Caring for Your Self

Establishing self-care practices can be difficult. Maybe you’ve moved and have to change your habits, or maybe you’re taking the beginning of a new year as a chance to start being kind to yourself – whatever your reason, you’re onto something great. Caring for yourself is always a good idea, so congrats on making such a wise choice. Now – where to begin?

In a society that shuffles us around from one thing to the next, always telling us – women especially – how to care for other people instead of for ourselves, it can be hard to know what self-care would even be. Think of times in your life that you’ve felt most calm. What were you doing? Where were you? Chances are your cell phone was nowhere near you, maybe you were at a spa or on a beach, maybe you were curled up with a good book or going for a drive. Flip through your rolodex of good memories, and grab onto as many as you can. Now, how can you recreate those as a part of your regular life?

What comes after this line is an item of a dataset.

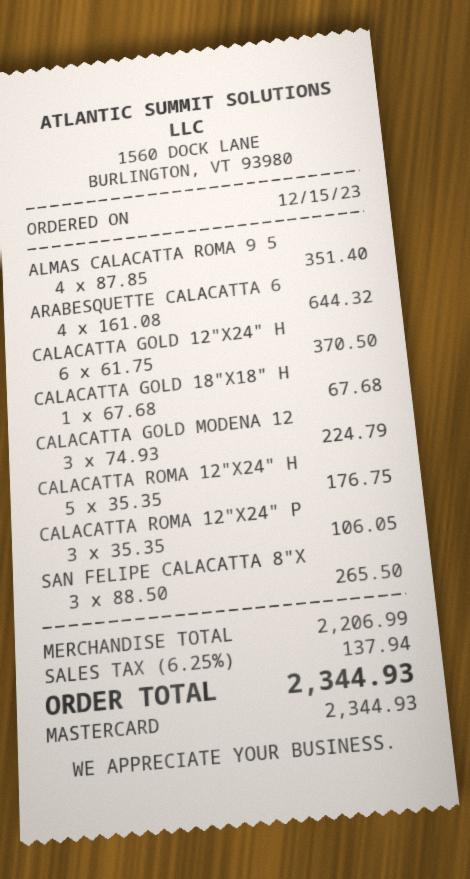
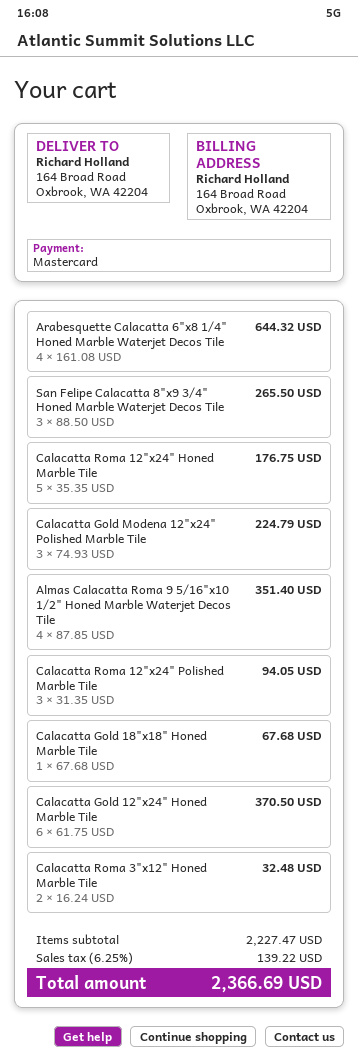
CALACATTA ROMA 12"X24" P: 3 x 35.35 = 106.05 -> 3 x 31.35 = 94.05
Calacatta Roma 3"x12" Honed Marble Tile: none -> 2 x 16.24 = 32.48
subtotal: 2206.99 -> 2227.47
tax: 6.25% = 137.94 -> 6.25% = 139.22
total: 2344.93 -> 2366.69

You don’t have to go on vacay or be miles away from your real life to feel relaxed. It can happen in the comfort of your own home, on a yoga mat, in a bath tub – anywhere. It’s an internal thing. Here’s a list of my go-tos:

  1. Take a bath – any time I get to lay down, I feel relaxed. And there’s something about getting clean, really taking the time to lay out and scrub your body, appreciating every little finger and freckle. When I had a bathtub I would always use bath tea – a blend of herbs that you steep yourself in. It’s great for your muscles and the aroma is oh-so-relaxing. Try chamomile, peppermint, marshmallow leaf, rose hip, lavender – really any blend you fancy. I don’t have a bathtub anymore here in China, so I’m scrambling for alternatives – I’m looking for a good masseuse.
  2. Draw/paint a picture. I love to put on some music, take a paintbrush or a pen, and just go for it. It’s a blissful state of flow when you’re not even thinking about what you’re doing but, at the same time, it’s all consuming. It doesn’t matter if you consider yourself an artist or not, just making shapes and seeing what comes out is freeing and therapeutic – what it looks like doesn’t matter, what matters is that you’re doing it.abstract lyric drawing
  3. Drink a cup of tea. The ritual of boiling water, spooning out your tea leaves, letting them steep, and then holding a warm cup is so cozy and comforting. It forces you to slow down and move in tea time, and the health benefits of tea are myriad. As my former employer, tea from Ku Cha is my favorite – their Ginger Puerh is great for detoxing the body, Vanilla Rooibos is like a warm, creamy hug, and all the herbal blends are A1.
  4. My mind is sometimes too active, and writing helps me untangle all my thoughts, sorting through feelings and realizations so I can make sense of it all. Journaling is the first step and then, who knows, once you’ve sorted through the first level you might try other forms.marble writer's notebook and pen
  5. Buy yourself some flowers. Yesterday on my way home from work I passed a beautiful flower shop and could not stop myself from going in. I was thrilled to leave with two gorgeous flowers for the equivalent of a single American dollar. I know flowers aren’t this cheap everywhere, but, if you can get your hands on even one, it’s like bringing a ray of sunshine into your home. And every time you look at it, you smile, remembering that you bought it for yourself – it’s like a little love note, a little celebration of who you are.vase of flowers
  6. Take a deep breath. One is never enough for me, so I like to meditate or do yoga. These things keep me calm, intentional, and in touch – with my body, my life, the world, with everything.
  7. Read a book. A nice little escape from reality.
  8. Take a walk. Getting the body moving is always a good way to go, and if you let yourself take your time, just wander around, you never know what you’ll stumble on.
  9. Smile. Instant gratification.
  10. Look in the mirror and say, “I love you. You’re beautiful.” It might feel silly at first, but, I swear, it works wonders.
  11. Take yourself out to dinner. Notice it’s not the eating that is the self-care here, it’s the act of taking yourself out. Maybe you go see a play or a concert – whatever. It’s fun to get dressed up, leave the house, and enjoy something nice.
  12. Play a musical instrument. I go for the piano, and every time I sit down I feel so calmly empty after I play. Like I just left all my emotions in the music. It’s a beautiful thing. Here I don’t have a piano, but there’s a street of music stores behind my apartment, and I stop in and play their pianos when I have a craving.
  13. Cook or bake. Maybe it’s from working in a kitchen or baking a lot growing up, but I find these so relaxing. Something about chopping vegetables or stirring up some batter calms me down.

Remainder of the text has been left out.